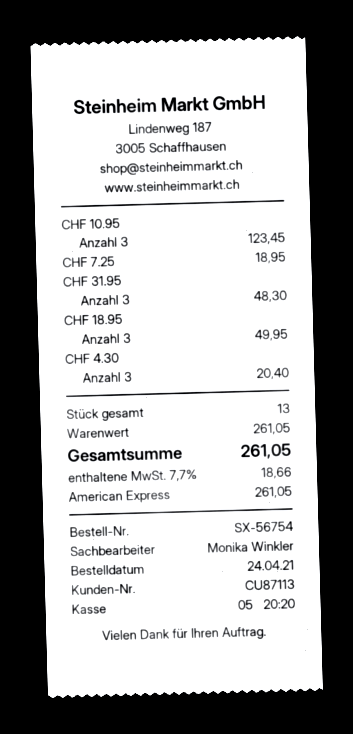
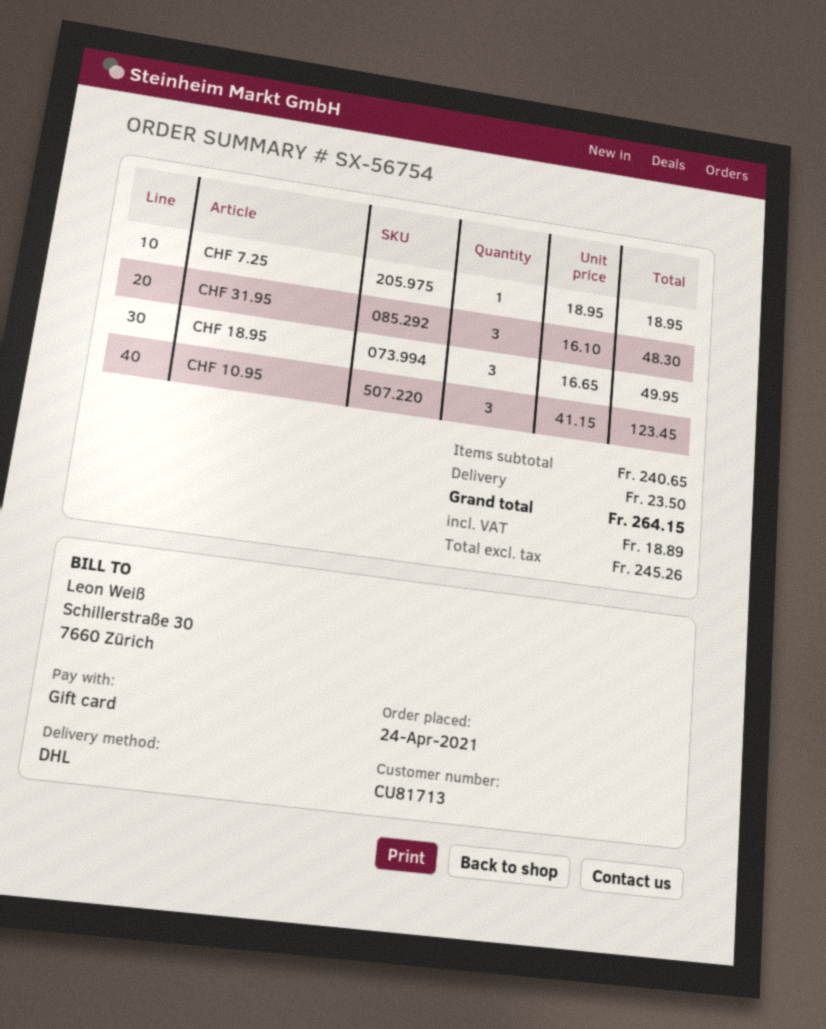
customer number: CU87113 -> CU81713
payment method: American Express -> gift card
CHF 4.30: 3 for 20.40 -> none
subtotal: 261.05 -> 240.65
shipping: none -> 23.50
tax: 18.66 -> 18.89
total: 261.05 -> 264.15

==

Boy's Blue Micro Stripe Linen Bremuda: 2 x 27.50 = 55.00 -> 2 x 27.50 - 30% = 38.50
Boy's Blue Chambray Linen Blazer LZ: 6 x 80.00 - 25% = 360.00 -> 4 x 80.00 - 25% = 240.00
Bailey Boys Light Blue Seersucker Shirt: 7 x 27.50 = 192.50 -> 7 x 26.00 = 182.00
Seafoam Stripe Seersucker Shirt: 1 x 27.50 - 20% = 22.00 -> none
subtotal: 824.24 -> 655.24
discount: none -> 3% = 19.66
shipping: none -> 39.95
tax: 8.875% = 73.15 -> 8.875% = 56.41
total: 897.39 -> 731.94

**EXERCISE**
Your answer must be a single number: the count of lines above that contain the string "none".

**ANSWER TO THE PROBLEM**
5